Going back to our farm management software discussion, it's really hard to nail down the value in a quantified way; it's more of a "does it make my job easier/better" thing which is subjective. Subjective value propositions are fine, if the perceived value is high enough. But clearly there are some segments of livestock/ag where the perceived value is not high enough since adoption remains low.
A lot of non-ag SaaS companies have been built around the idea of replacing processes otherwise done in Excel. Which is all good and fine when you're dealing with a huge market, or a non-cyclical market, or a mid-margin market.
The above dynamics may be a few reasons that idea hasn’t translated directly to agriculture and that agtech plays don’t always follow a predictable 'up and to the right' sales story.
But I think the biggest challenge is that no matter how high impact or easy to use or <insert other positive tech adjectives> your product is, if you're selling into a cyclical, volatile, low-margin market then...it's just a bit harder than it would be otherwise.
But, of course, it's not impossible.
Frank Wooten, founder of Vence, spoke at the Animal Agtech summit about his first step as a founder, which was to look at financial statements with cattle producers in order to understand their economic context. He and his team then backed into their product design decisions based on that understanding of their customer's financial reality,
a complete flip in the order of operations many companies take.
IMO, flipping the order of operations in that equation is one example of the kind of thinking needed to be successful in markets that are cyclical, volatile, and relatively low margin.

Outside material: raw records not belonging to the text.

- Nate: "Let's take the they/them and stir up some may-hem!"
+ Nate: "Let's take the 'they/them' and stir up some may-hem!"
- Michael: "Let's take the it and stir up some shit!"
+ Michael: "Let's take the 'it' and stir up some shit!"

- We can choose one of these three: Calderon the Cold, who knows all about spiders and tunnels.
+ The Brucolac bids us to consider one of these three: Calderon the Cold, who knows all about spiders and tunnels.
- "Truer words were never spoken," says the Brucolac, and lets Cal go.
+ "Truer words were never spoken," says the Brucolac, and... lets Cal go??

Because it's not that there's no margin for an ROI-creating product; it's that there's minimal room for error in these types of businesses, which elevates the bar right out of the gate and demands a different level of creativity & intentionality from tech providers.

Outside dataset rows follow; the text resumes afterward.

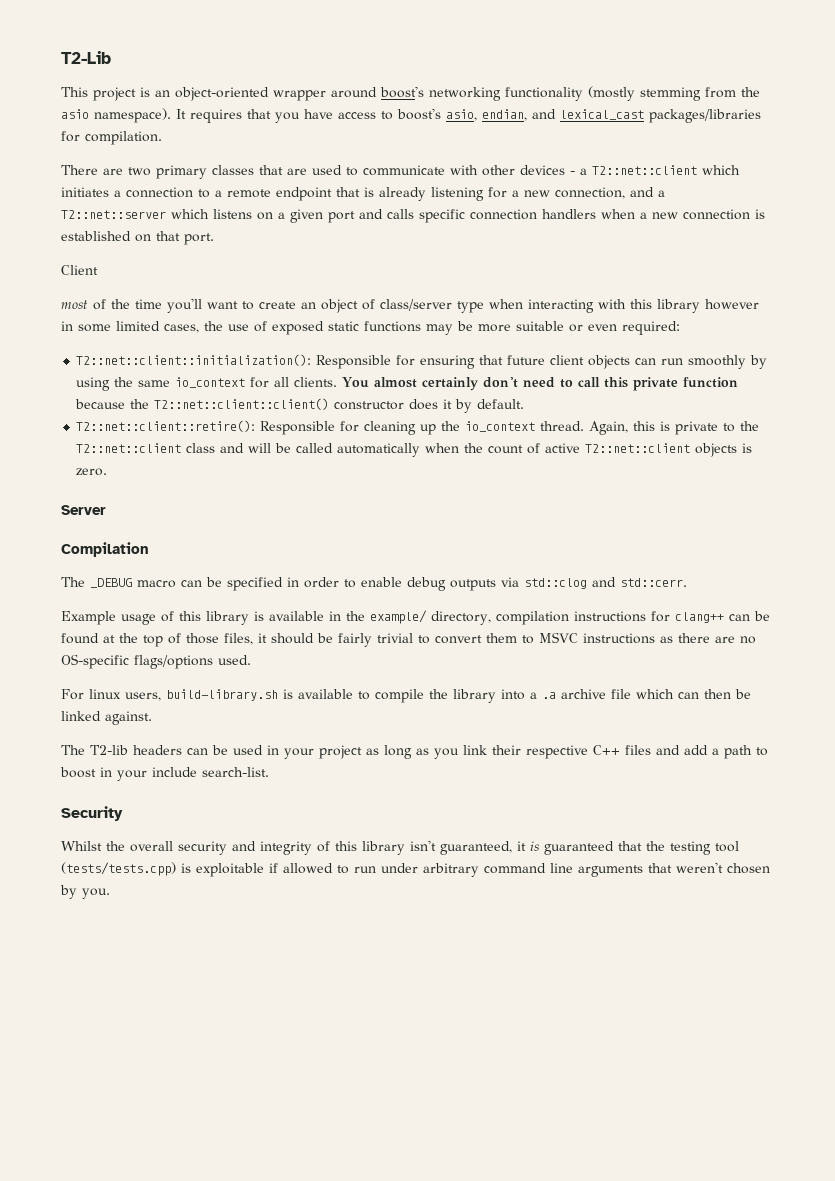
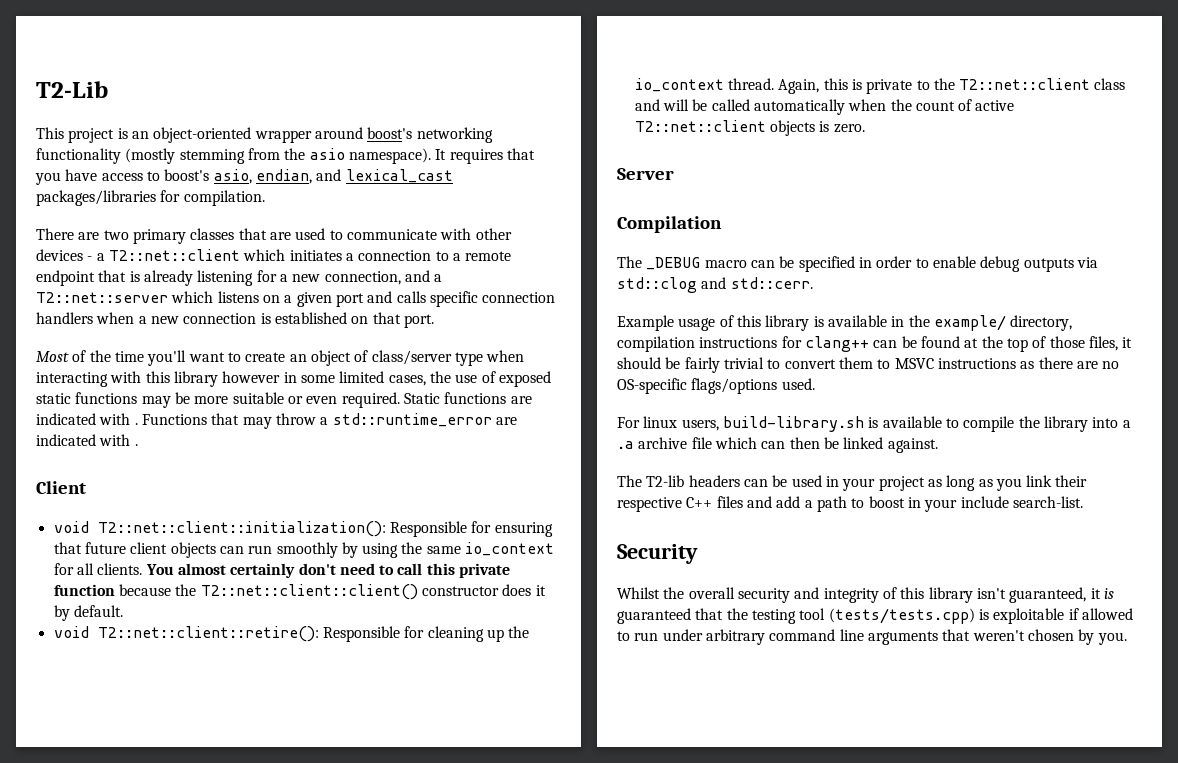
+ Most of the time you'll want to create an object of class/server type when interacting with this library however in some limited cases, the use of exposed static functions may be more suitable or even required. Static functions are indicated with . Functions that may throw a std::runtime_error are indicated with .
  Client
- most of the time you'll want to create an object of class/server type when interacting with this library however in some limited cases, the use of exposed static functions may be more suitable or even required:
- T2::net::client::initialization(): Responsible for ensuring that future client objects can run smoothly by using the same io_context for all clients.
+ void T2::net::client::initialization(): Responsible for ensuring that future client objects can run smoothly by using the same io_context for all clients.
- T2::net::client::retire(): Responsible for cleaning up the io_context thread.
+ void T2::net::client::retire(): Responsible for cleaning up the io_context thread.

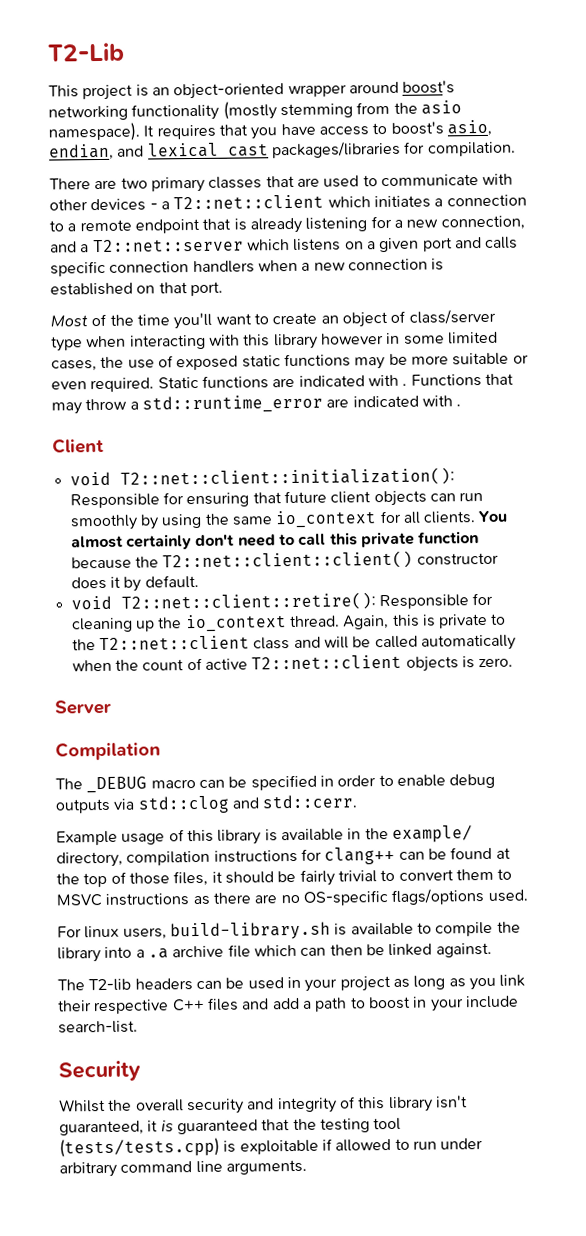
- Whilst the overall security and integrity of this library isn't guaranteed, it is guaranteed that the testing tool (tests/tests.cpp) is exploitable if allowed to run under arbitrary command line arguments that weren't chosen by you.
+ Whilst the overall security and integrity of this library isn't guaranteed, it is guaranteed that the testing tool (tests/tests.cpp) is exploitable if allowed to run under arbitrary command line arguments.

Perfect 3 points. Really we should use these as invetment criteria. An obscure point on noise I have been pondering. In manufacturing we talk about the need to have the tollerance band within 3 stdev of the mean. If so the process is "Under control". What that also means is you can attribute data to cause. If Signal to Noise is low, you can not. Six sigma takes this further to say you need to be at +/- 6 stdev. I sometimes feel like I am the only person that gets this (except all the other people that have been in manufacturing). I like it as an investment filter. And as a goal. In many ways I would like Vence, Earth Optics, Tillable, Sentara and Airable (and even Benson Hill) to optimize the variance. Frankly I would like all the crop input companies to minimize the variance. And all the measurement/data companies to observe the variance and their correlation.